We also investigated the combination of both a static multislit collimator and a dynamic single scanning aperture with magnetic fields. The use of a dynamic aperture provides the best results in terms of the increase of PVDR and reduction of valley dose because the minibeam broadening (due to the deflection of a fraction of each minibeam flux with a non-optimized magnetic field intensity) is avoided. The generation of planar minibeam arrays with a dynamic aperture has been recently investigated at our facility and more details can be found in [33]. Furthermore, a scanning aperture would ease a practical implementation of the approaches presented: it could be irradiated with a field consisting of a few adjacent spots at each scanning aperture position so as to reduce the sensitivity to misalignment between the PBS spots and the slit. Conversely, a successful implementation of these techniques with a multislit static collimator relies on the ability to align the PBS spots with the slits, which is more challenging to achieve in real practice and more sensitive to misalignments. Moreover, our study was carried out considering the pencil beam dimensions of an existing clinical machine, in the presence of a static collimator. Further studies should also investigate these approaches in the case of irradiation with magnetically focused minibeams, which could be even smaller and obtained without a mechanical collimator [28,29]. It is worth observing that minibeam width is not significantly affected by dipole magnetic fields, except when a dipole is coupled with a static multislit collimator (Configuration #2).
Another factor to consider for a practical implementation of the approaches presented is the maximum value of magnetic field required to deflect minibeams. The magnetic field intensity must be increased with the off-axis distance of the minibeam; therefore, the larger the increase in ctc distance with respect to the reference configuration (with no magnetic field), the stronger the maximum magnetic field required to achieve the same transverse Bragg peak dimension and homogeneity. Likewise, for a given increase in ctc distance, the larger the transverse area of the target volume, the higher the number of minibeam arrays required and consequently the maximum magnetic field. Moreover, the magnetic field intensity decreases with the beam energy. This is due to the lower deflection angle required for protons having a larger range in depth. Therefore, constraints on the maximum magnetic field would translate into limitations on the minimum beam energy, the number of slit and the transverse dimension of the target area.

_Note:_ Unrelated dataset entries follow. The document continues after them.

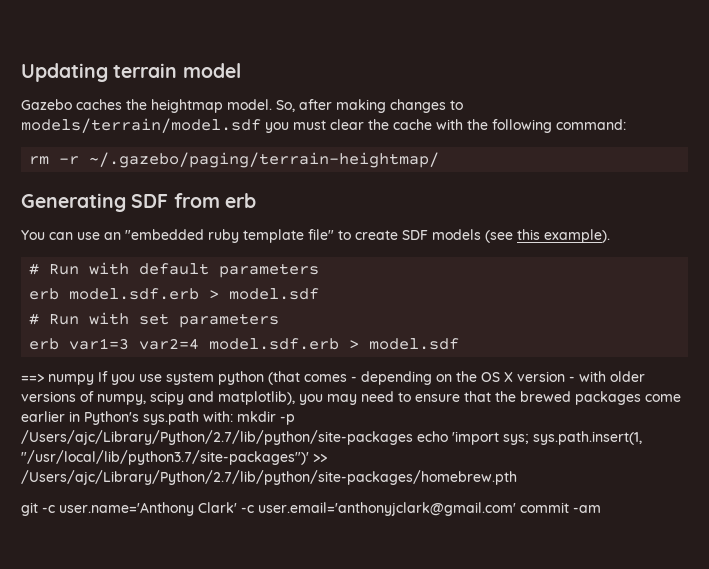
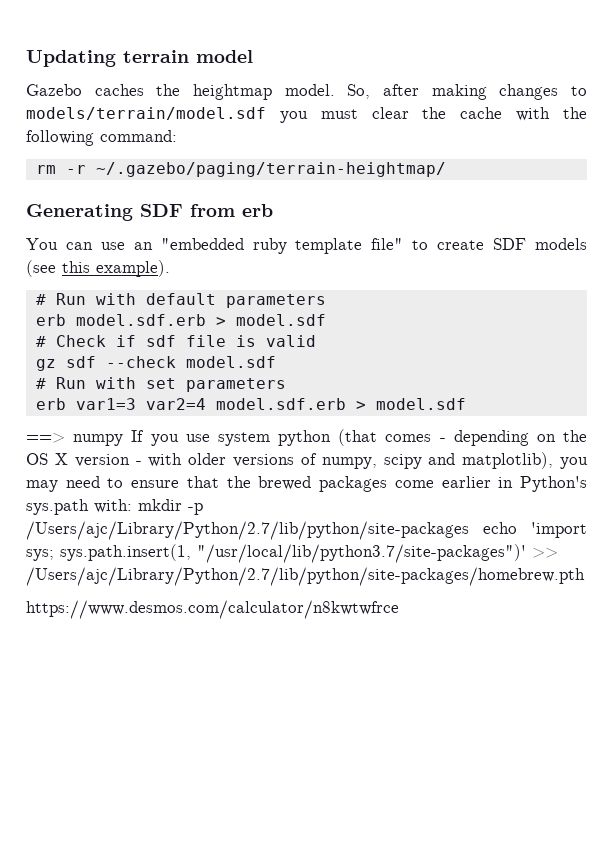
+ # Check if sdf file is valid
+ gz sdf --check model.sdf
- git -c user.name='Anthony Clark' -c user.email='anthonyjclark@gmail.com' commit -am
+ https://www.desmos.com/calculator/n8kwtwfrce

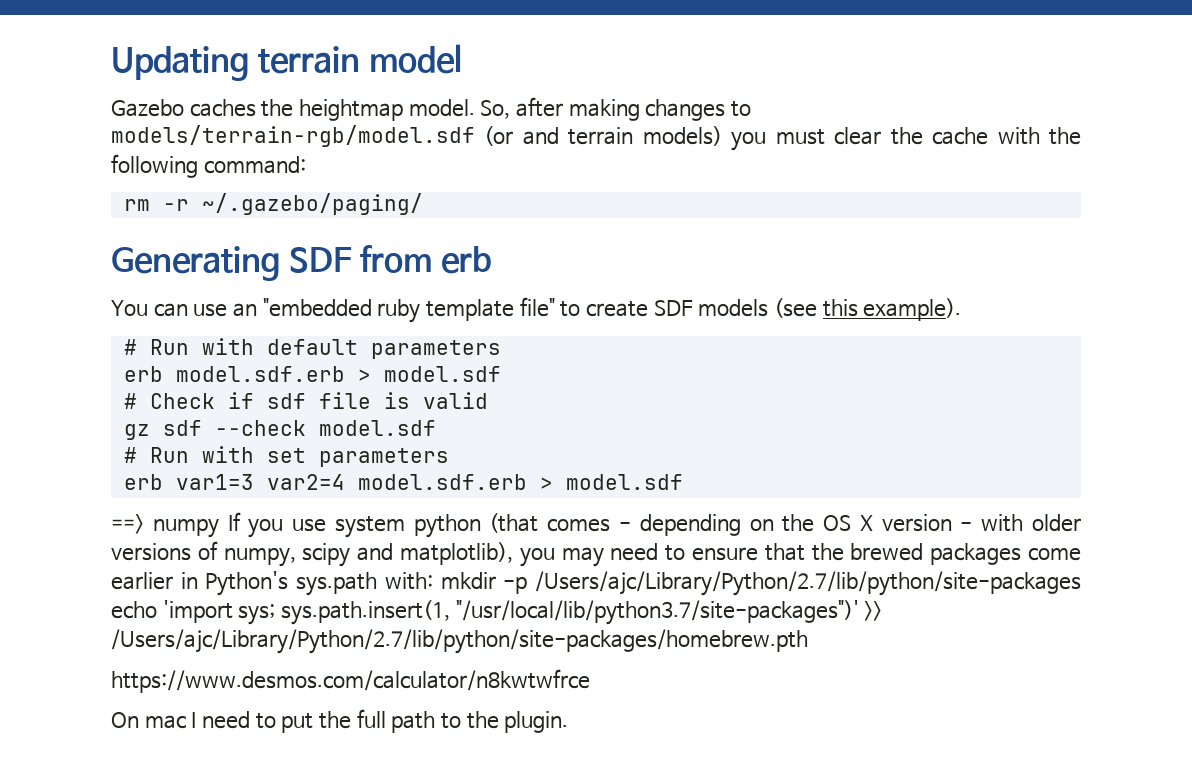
- So, after making changes to models/terrain/model.sdf you must clear the cache with the following command:
+ So, after making changes to models/terrain-rgb/model.sdf (or and terrain models) you must clear the cache with the following command:
- rm -r ~/.gazebo/paging/terrain-heightmap/
+ rm -r ~/.gazebo/paging/
+ On mac I need to put the full path to the plugin.

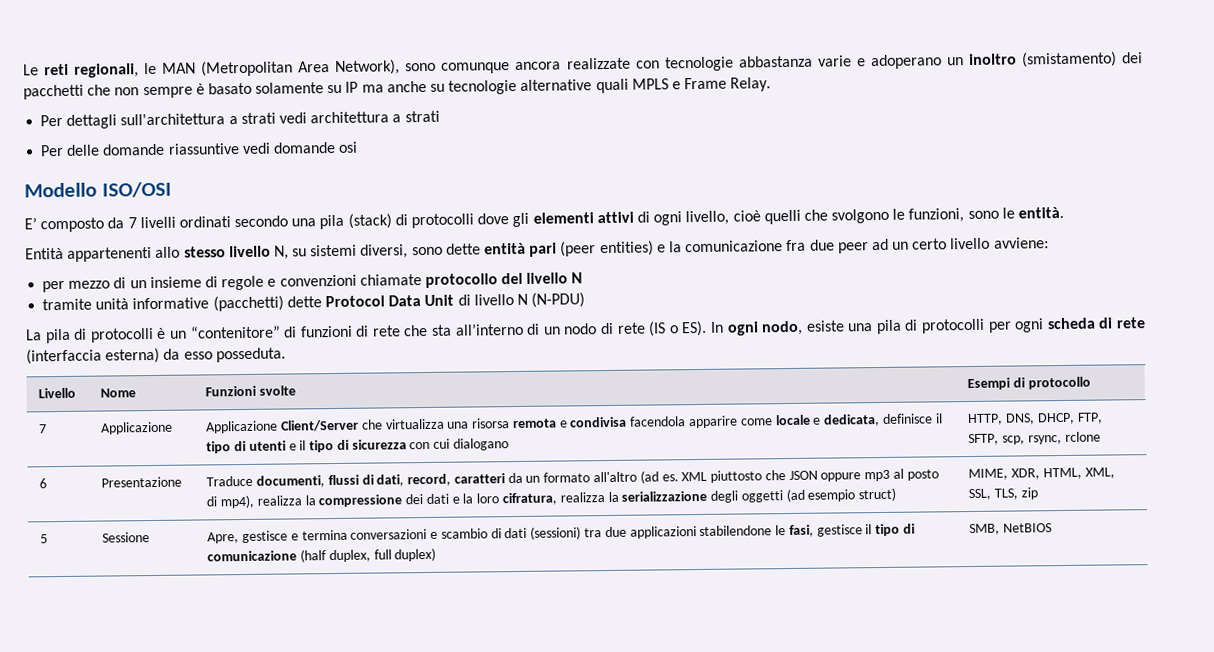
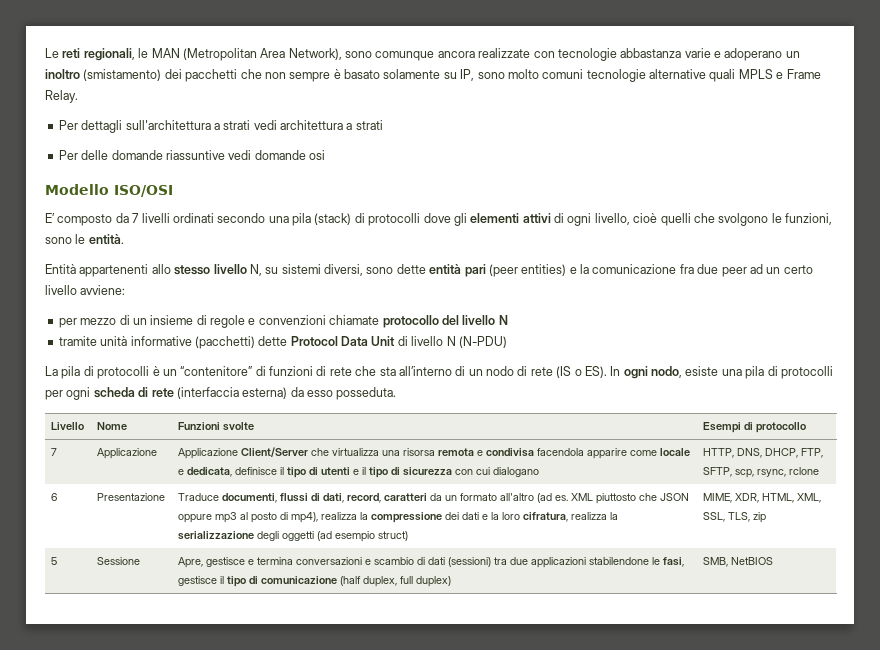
- Le reti regionali, le MAN (Metropolitan Area Network), sono comunque ancora realizzate con tecnologie abbastanza varie e adoperano un inoltro (smistamento) dei pacchetti che non sempre è basato solamente su IP ma anche su tecnologie alternative quali MPLS e Frame Relay.
+ Le reti regionali, le MAN (Metropolitan Area Network), sono comunque ancora realizzate con tecnologie abbastanza varie e adoperano un inoltro (smistamento) dei pacchetti che non sempre è basato solamente su IP, sono molto comuni tecnologie alternative quali MPLS e Frame Relay.

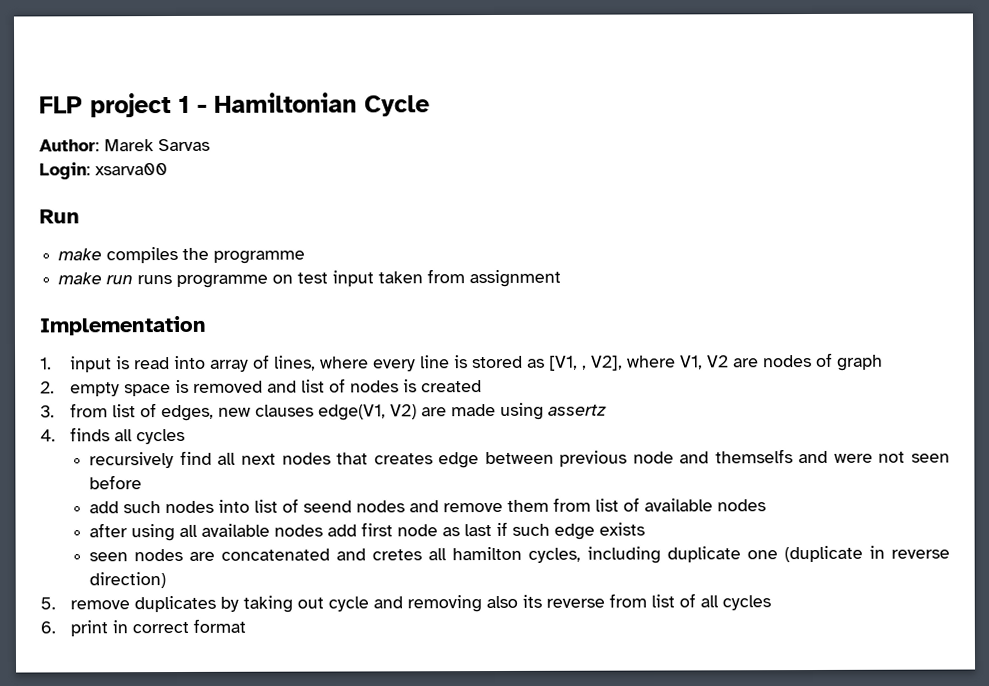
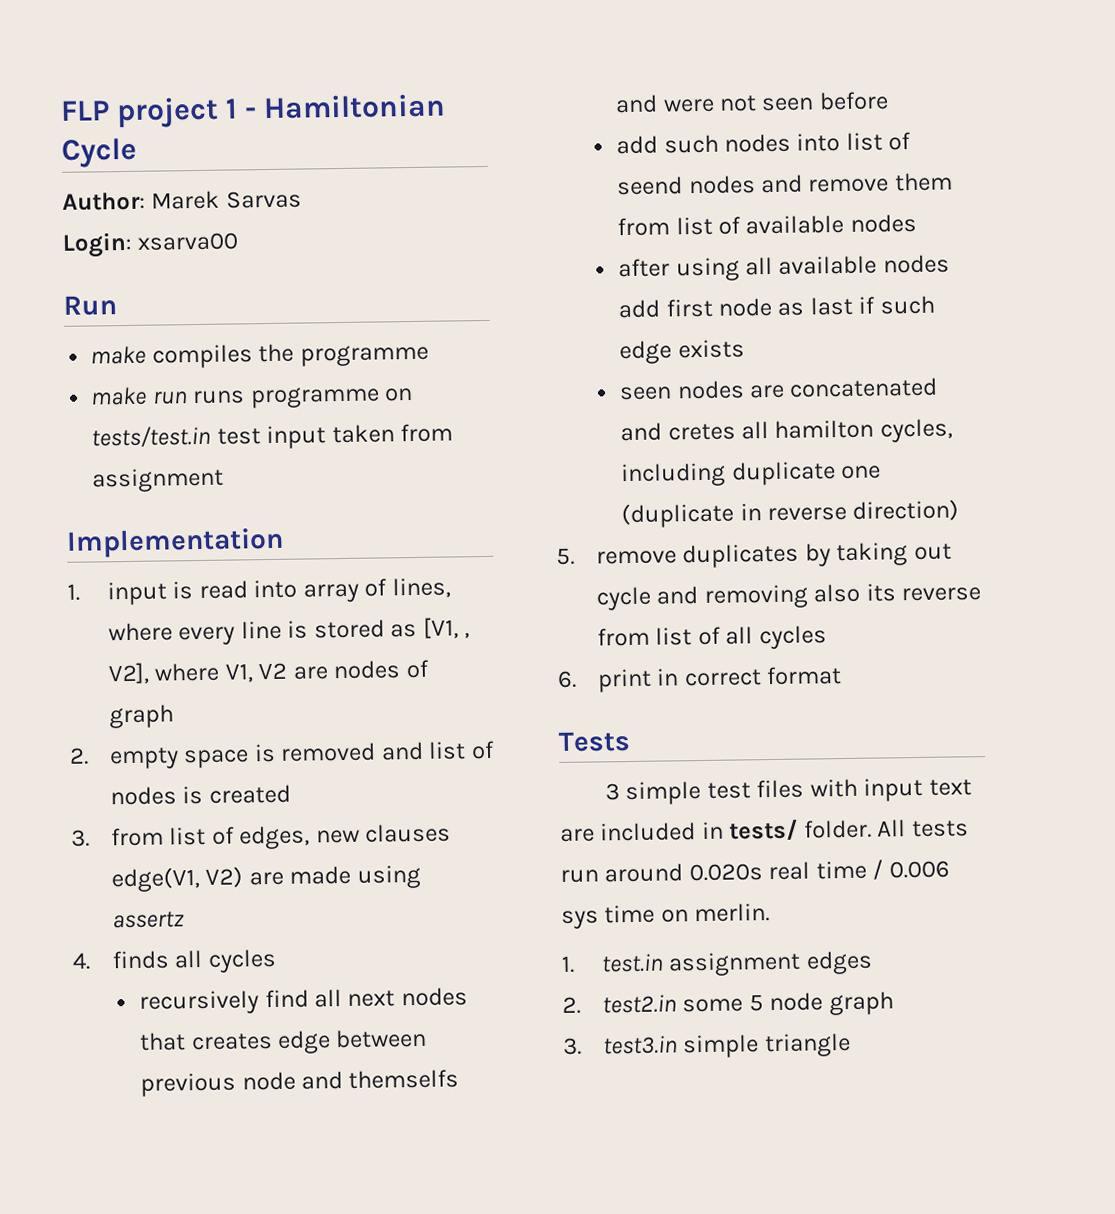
- make run runs programme on test input taken from assignment
+ make run runs programme on tests/test.in test input taken from assignment
+ Tests
+ 3 simple test files with input text are included in tests/ folder. All tests run around 0.020s real time / 0.006 sys time on merlin.
+ 1. test.in assignment edges
+ 2. test2.in some 5 node graph
+ 3. test3.in simple triangle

For the configurations investigated in this study, we found a maximum intensity required for the 100 MeV beam of 3.48 T in the case of a dipole placed after the pMBRT collimator and of 6.18 T if the magnetic field is applied to the water phantom in an MRI-PT guided-like scenario. We should stress that these values also depend on the distance travelled by particles in the magnetic field region. As a result, while the magnetic field extension in the MRI-PT scenario is determined by the proton range, the magnetic field intensity in the dipole placed before the water phantom can be reduced by increasing the dipole thickness. Currently, commercially available MRI-based systems exist only for LINAC, and typical magnetic fields are below 1.5 T [19,38,39]. Therefore, limitations on the magnetic field in MRI-PT machines must be considered for a practical implementation of this configuration at energies below 150 MeV or for a transverse dimension of the treatment volume larger than few centimeters.
For this proof of concept, we assumed a homogeneous magnetic field. This is not a difficult condition to meet with a dipole placed after the pMBRT collimator, considering that the homogeneous region can be moved to follow the slit during the scan. Concerning the MRI-PT scenario, a good homogeneous field has been reported for an MRI-LINAC system within a volume of 50 × 50 × 50 cm3 [40]. However, fringe fields outside the deflection region were not taken into account in this study. Magnetic field in fringe field regions can produce additional proton deflection not only along the desired direction but also along the perpendicular direction, since other components of the magnetic field might not be negligible in this region [40]. For a more in-depth investigation of these approaches, future studies should integrate real field maps and assess to what extent fringe fields affect the proton trajectories and the magnetic field optimization strategy.
The Bragg peak retraction in the z direction, due to the deflected trajectory, is another aspect to include in a 3D dose optimization process with such techniques. In the cases presented, the Bragg peak retraction has a negligible impact on the transverse Bragg peak optimization and was not taken into account. It is limited to a maximum of 2 mm for external minibeams, in agreement with the values found by [24,41] for comparable magnetic fields and beam energies.

5. Conclusions

We investigated different configurations of coupling dipole magnetic fields with planar minibeams to produce a converging pattern in depth and improve the spatial modulation at shallow depth. We showed that using a static multislit collimator coupled with a dipole magnet placed after it degrades the PVDR because of the non-optimized interaction between the magnetic field and multiple minibeams at the same time. The use of a dipole magnet is advantageous only when coupled with a dynamic scanning aperture, in which case we obtained an increase of PVDR and decrease of valley dose up to 30% at the phantom entrance for the same transverse dose homogeneity at the Bragg-peak location. The use of magnetic fields in the water phantom is less affected by the minibeam broadening effect due to non-optimized magnetic fields and provides a considerable improvement of spatial modulation at shallow depth with both a static and a dynamic collimator. In this second case, we obtained an increase of PVDR (and decrease of valley dose) above 50%. A relevant improvement of spatial modulation at shallow depth was also obtained with a more complex set-up employing five energy layers from 150 to 166 MeV, generating a 3 cm wide SOBP relevant for clinical applications. Altogether, these results show that pMBRT could be efficiently combined with magnetic fields to further improve the spatial modulation on healthy tissues, provided that a practical implementation is studied in detail.

Author Contributions

Conceptualization, methodology, M.C. and L.D.M.; Simulations, M.C.; Writing, M.C.; Review and editing, M.C., Y.P. and L.D.M.; Supervision, Y.P. and L.D.M. All authors have read and agreed to the published version of the manuscript.

Funding

This project has received funding from the European Research Council (ERC) under the European Union’s Horizon 2020 research and innovation program (Grant Agreement No 817908).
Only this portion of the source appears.